В общем, каждый, кто занимался бизнесом в обход закона, крутил свой маленький или большой (тут уж как кому повезет) гешефт, считал себя умеющим делать деньги, варить дела, был делаваром.

На самой вершине этой касты, обособленно ото всех, находились постоянно идущие по лезвию бритвы валютчики.

Сроки за валютные операции грозили огромные, вплоть до расстрела, но и суммы, в случае удачной операции, можно было «поднять» баснословные. Валютчики помогали вывести капиталы из покидаемой страны на новую родину.

( … Как они выводили огромные суммы, я вам рассказывать не буду, иначе вместо дамского романа у нас получится финансовый детектив…)

Валютчику не нужны были средства производства, как цеховику, не нужны были торговые площади, как директорам рынков, не нужно было множество связей и знакомств в бесчисленных ЖЭКах и нотариальных конторах, необходимых маклеру, не нужно было знакомство в пароходстве, как оптовой фарце, даже крепкое здоровье и быстрые ноги, как фарце мелкой, тоже было без надобности.

Нужна была умная голова, экономическое образование и связи за границей.

У Арника все это было.

Уже на последних курсах института он с головой ушел в валютные махинации.

Не остановили его ни слёзы Двойры, ни уговоры Гриши, ни пресловутая "бабочка", статья за незаконные валютные операции … расстрельная статья.

Гриша не собирался никуда ехать. Его бизнес процветал, все было схвачено, окучено и проплачено. Ехать в чужую страну и начинать все по-новой? зачем?

Но Арник, как и Нора, бредил Америкой, видел в эмиграции распахнутые горизонты для своей деятельной натуры.

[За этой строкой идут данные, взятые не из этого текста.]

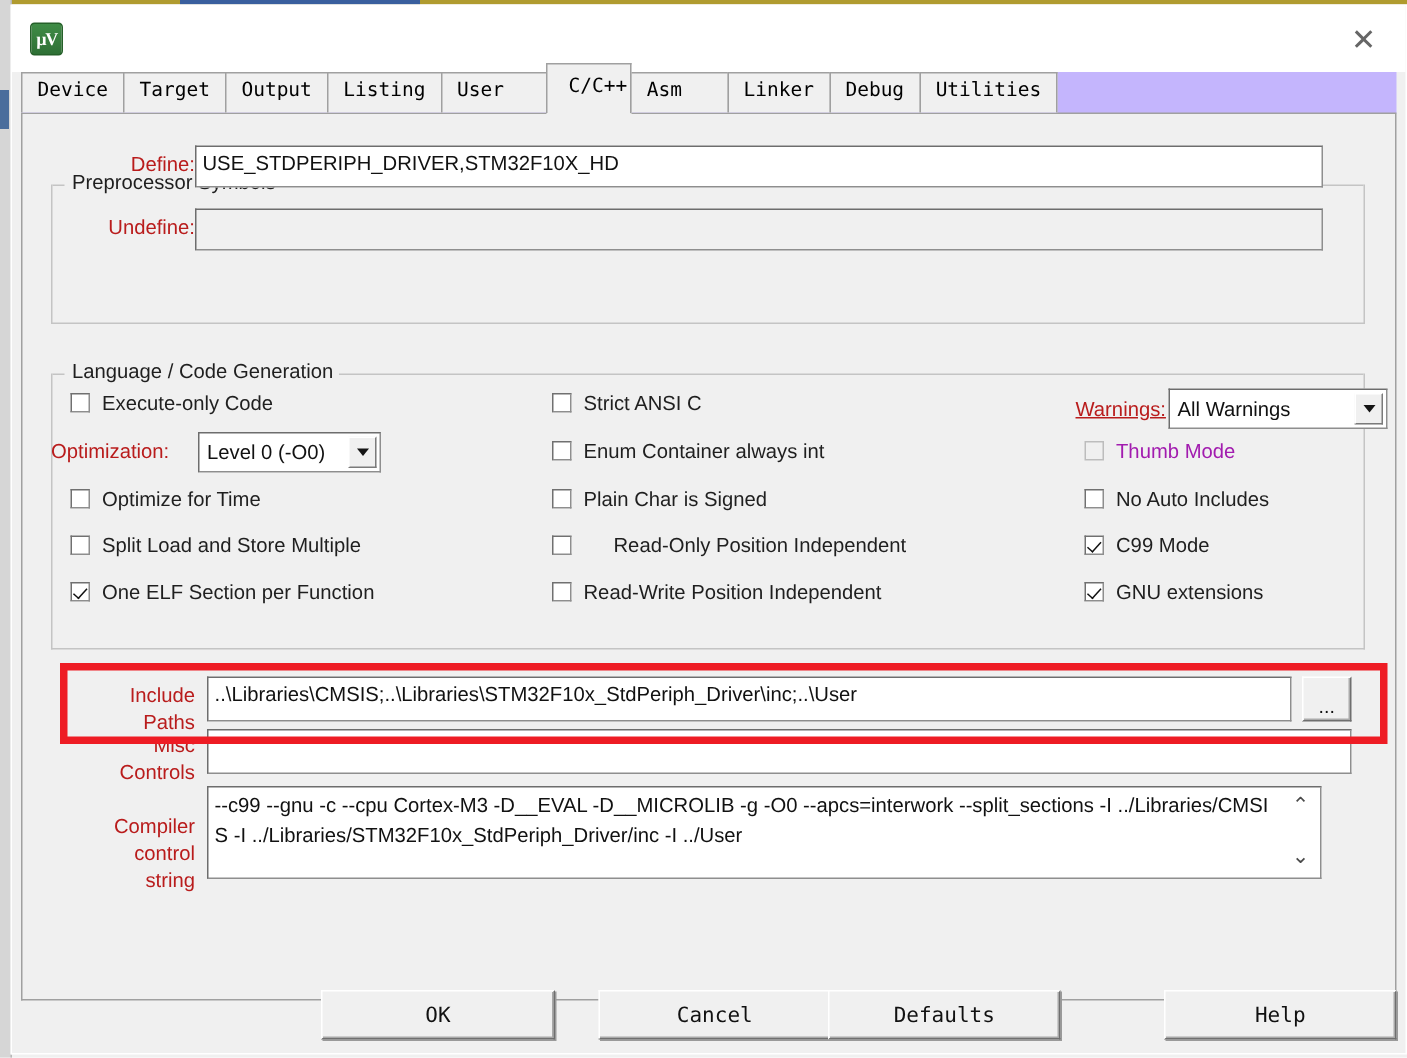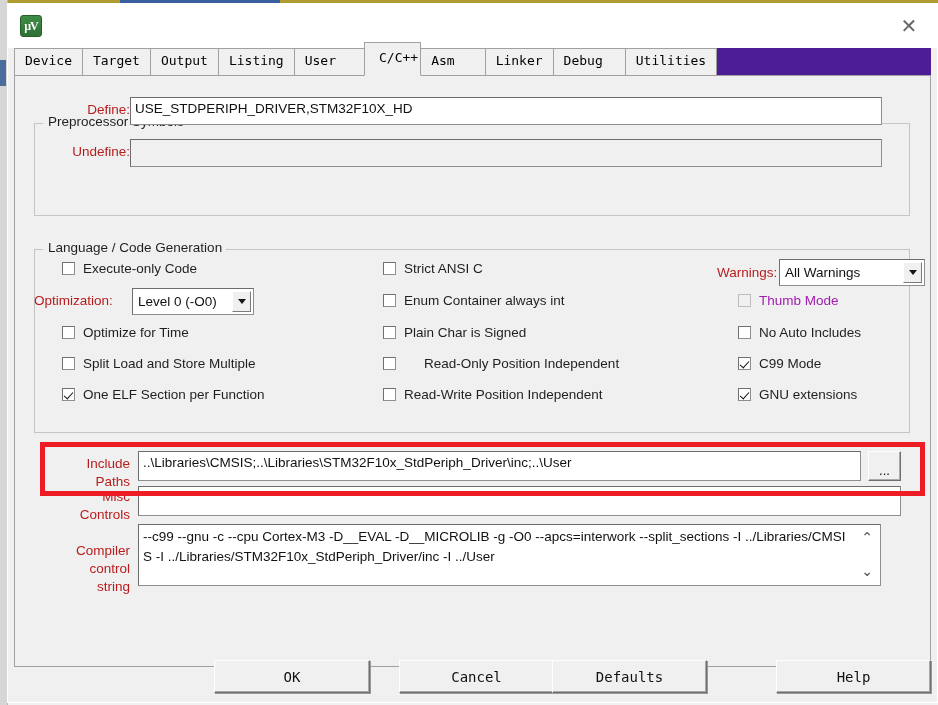--- a/index.html
+++ b/index.html
@@ -121,7 +121,7 @@
     border-bottom: 1px solid #a0a0a0;
     display: flex;
     align-items: flex-end;
-    background: #4c1d95;
+    background: #c4b5fd;
   }
   .tab {
     font-family: "DejaVu Sans Mono", monospace;

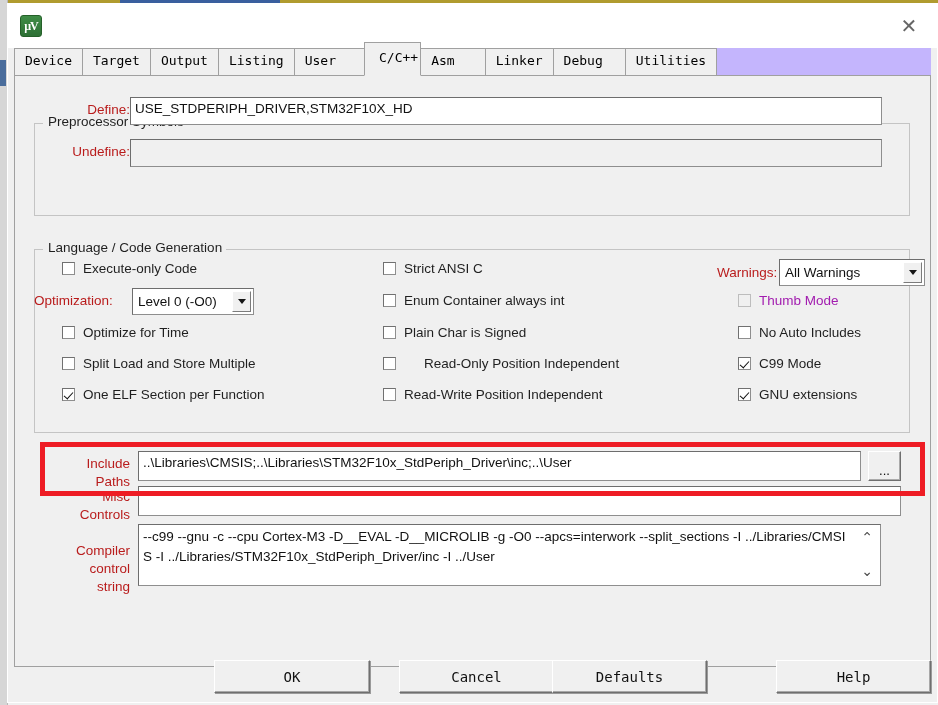--- a/index.html
+++ b/index.html
@@ -422,7 +422,7 @@
     <div class="tab active" style="padding-left:14px;padding-right:2px;text-align:center;">C/C++</div>
     <div class="tab" style="padding-right:30px;">Asm</div>
     <div class="tab">Linker</div>
-    <div class="tab" style="padding-right:22px;">Debug</div>
+    <div class="tab" style="padding-right:10px;">Debug</div>
     <div class="tab">Utilities</div>
   </div>
 

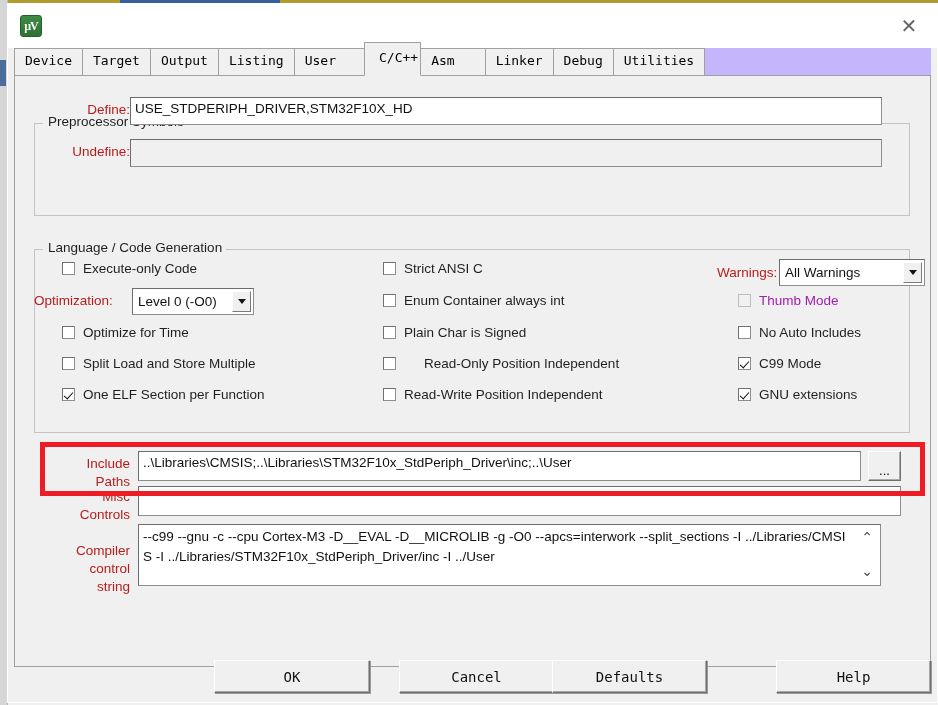--- a/index.html
+++ b/index.html
@@ -230,7 +230,6 @@
     align-items: center;
     white-space: nowrap;
     cursor: default;
-    margin-left: 15px;
   }
   .cb .box {
     width: 13px; height: 13px;

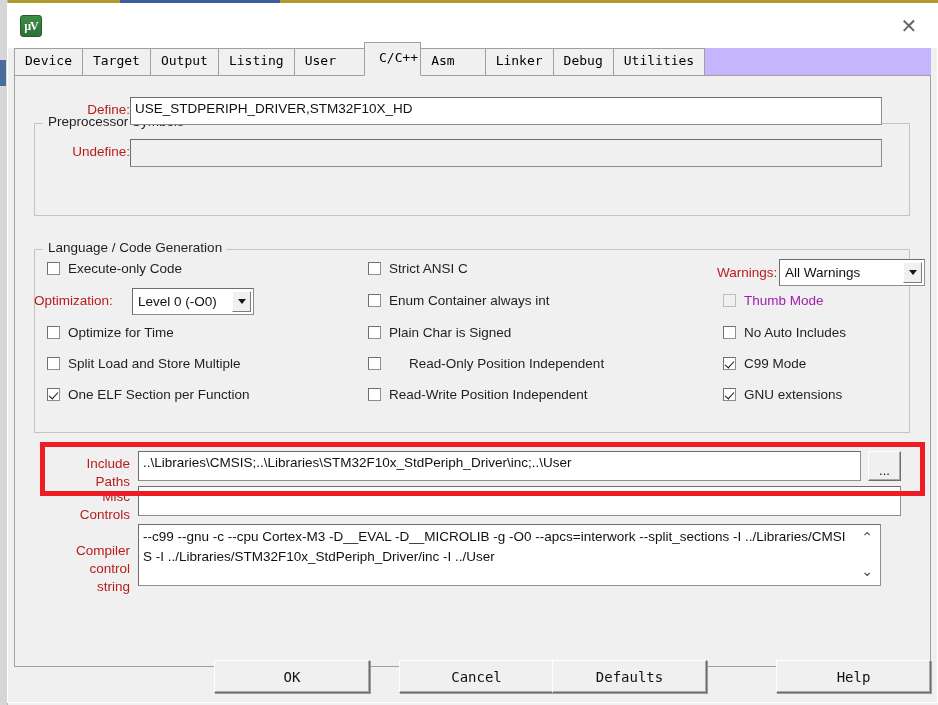--- a/index.html
+++ b/index.html
@@ -490,7 +490,7 @@
       <span class="cb-label">Read-Write Position Independent</span>
     </div>
 
-    <div class="lbl" style="left:702px; top:189px;">Warnings:</div>
+    <div class="lbl" style="left:702px; top:189px;text-decoration:underline;">Warnings:</div>
     <div class="combo" style="left:764px; top:183px; width:146px; height:27px;">
       <span class="val">All Warnings</span>
       <span class="arrow"></span>

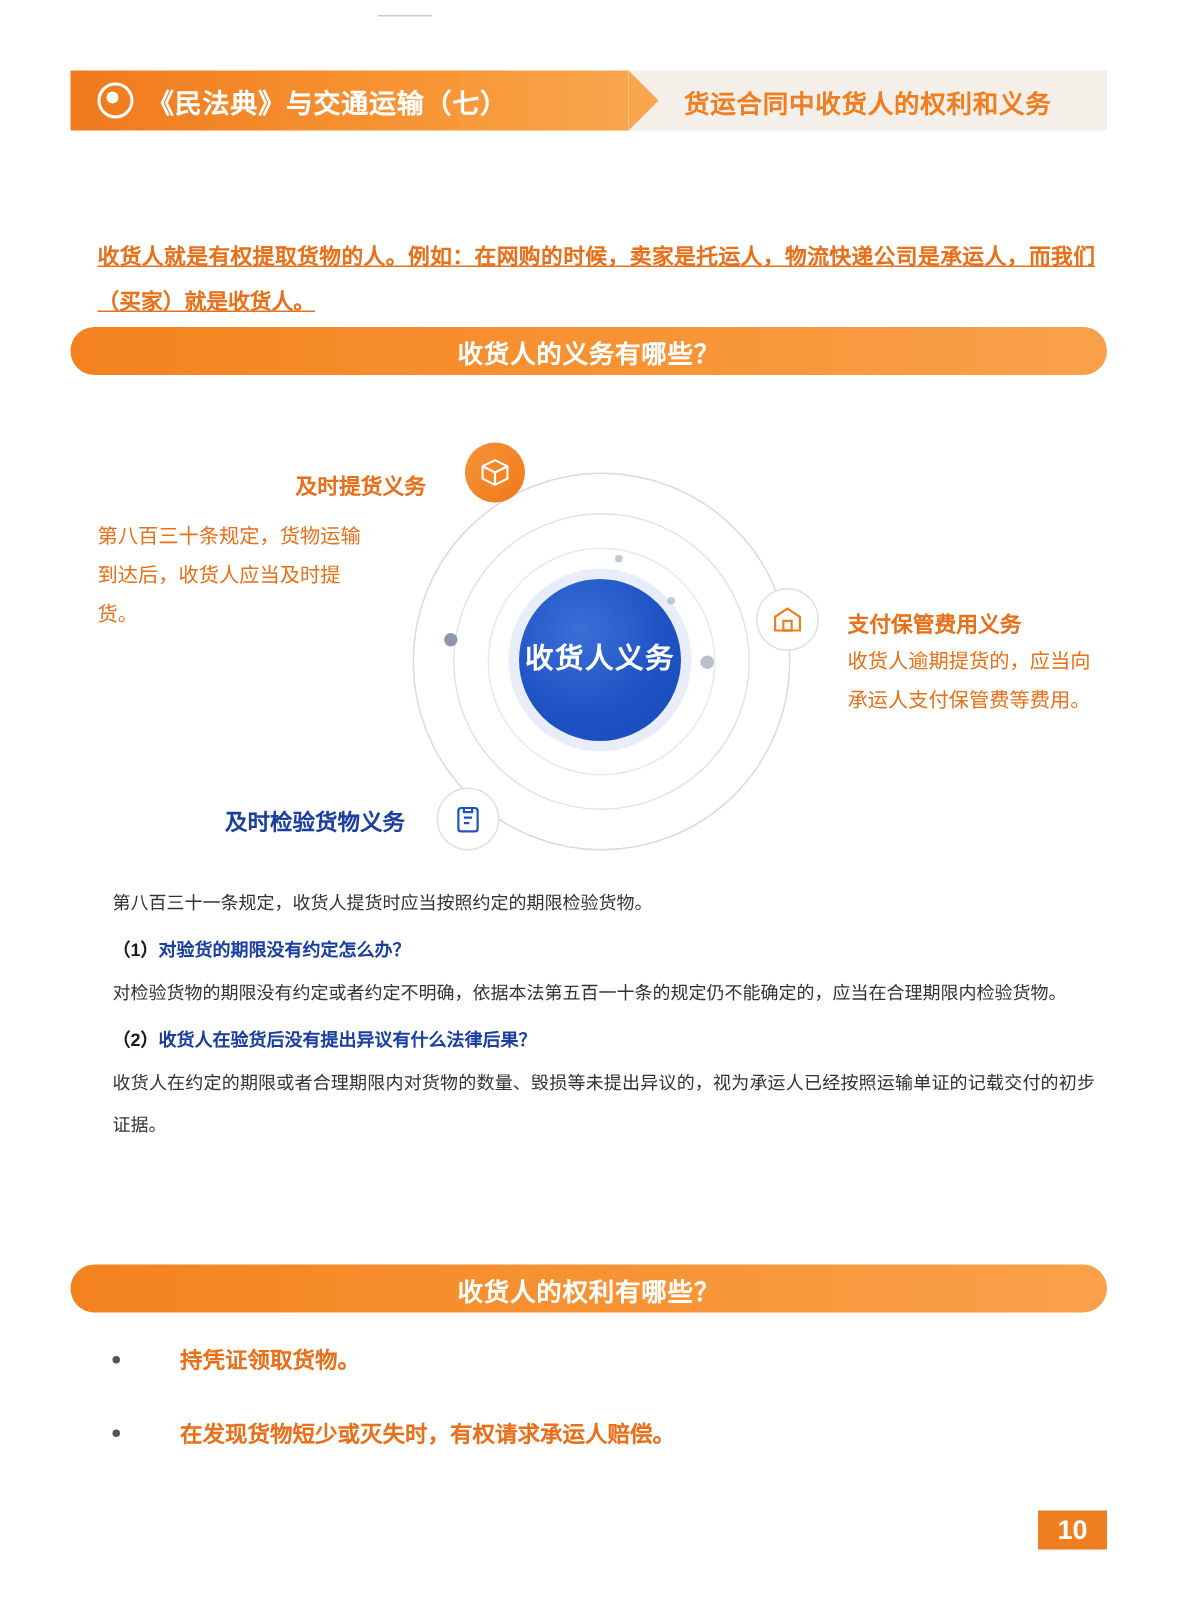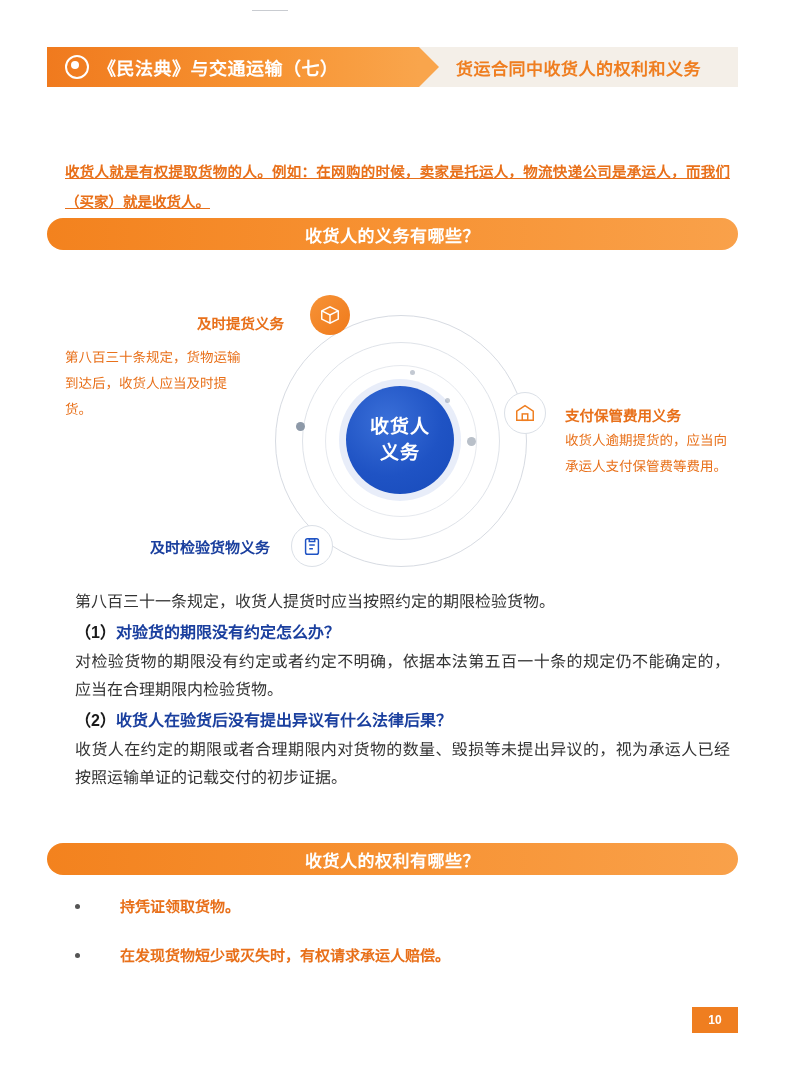--- a/index.html
+++ b/index.html
@@ -166,7 +166,6 @@
     background: radial-gradient(circle at 38% 32%, #3a6fd8 0%, #1f53c4 55%, #174aba 100%);
     box-shadow: 0 0 0 7px rgba(31,83,196,0.10);
     display: flex;
-    flex-direction: column;
     align-items: center;
     justify-content: center;
     color: #fff;

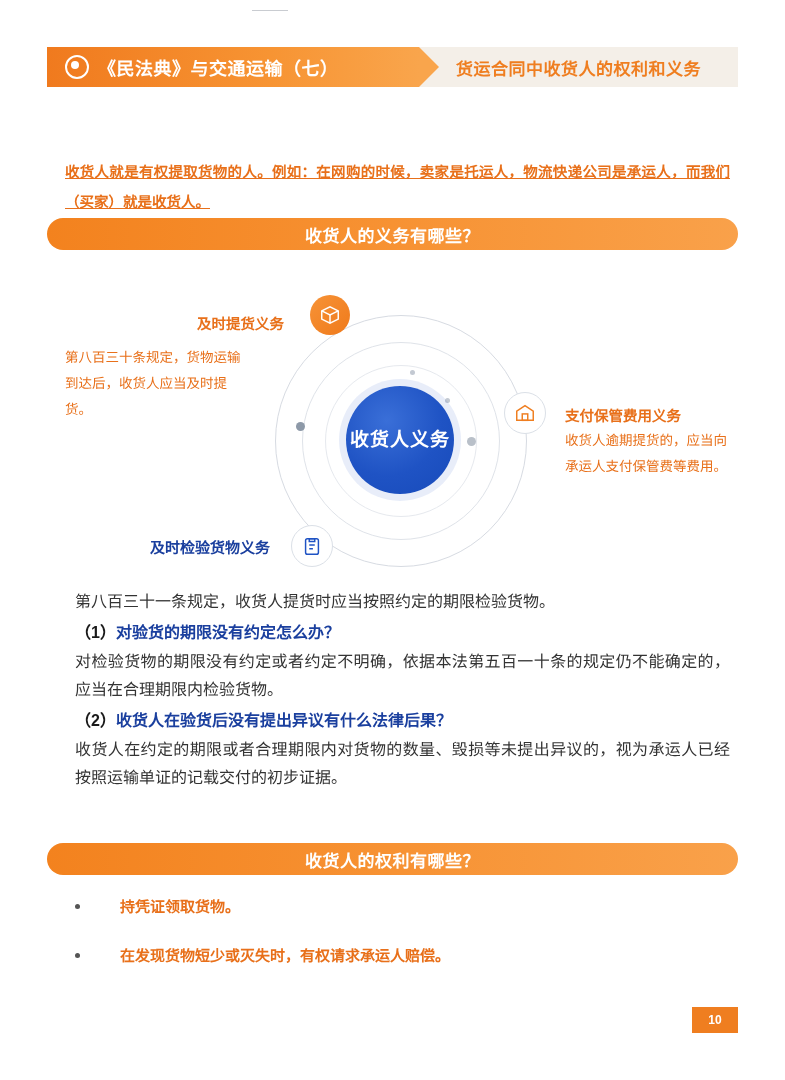--- a/index.html
+++ b/index.html
@@ -230,7 +230,7 @@
     left: 75px;
     top: 588px;
     width: 655px;
-    font-size: 16px;
+    font-size: 12px;
     line-height: 28px;
     color: #333;
   }

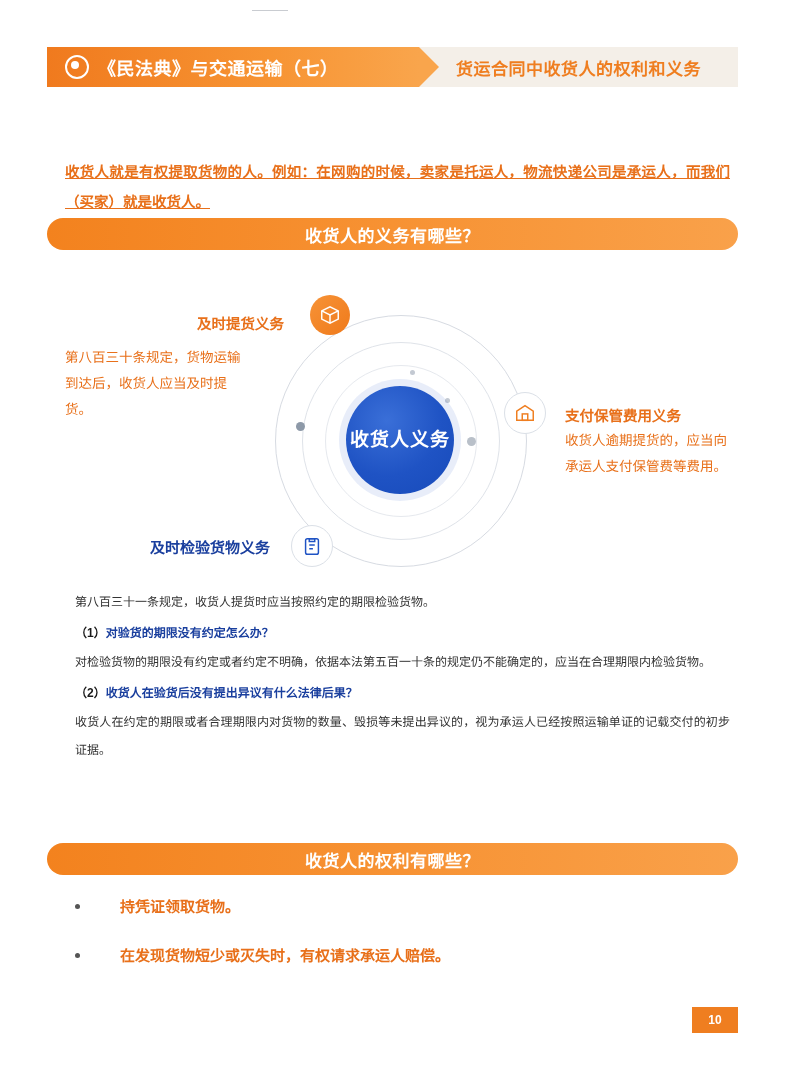--- a/index.html
+++ b/index.html
@@ -272,7 +272,7 @@
     height: 26px;
     background: #ef7e20;
     color: #fff;
-    font-size: 12px;
+    font-size: 18px;
     font-weight: bold;
     display: flex;
     align-items: center;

В Городе оставались родители и две младших сестренки, продавать ни квартиру, ни свой цех Гриша не собирался, а потому Арнику капитал нужно было сколотить здесь и сейчас. А потом умело вывести его за границу по отработанной схеме.

***

Всегда и везде есть кто-то главный. Над главным есть тот, кто главнее. Над тем, кто главнее, есть Самый Главный.

Самым Главным в среде валютчиков Города был пятидесятилетний Мотя-Золотко.

Прозвище свое он поучил не только из-за своего немерянного состояния, не только потому, что был он, в пику всей нации, огненно-рыжим, не потому, что все зубы, потерянные в одну из отсидок, были вставными, золотыми, но и из-за своего имени.

Звали Самого Главного – Матвей Давидович Гольдельман.

Мотя-Золотко давно устал от вечной жизни "под бабочкой", денег у него было столько, что вполне хватило бы на сто безбедных жизней, а потому уже какое-то время назад, Мотя стал оформлять документы на выезд.

Да и было ему ради кого и жить и покинуть страну.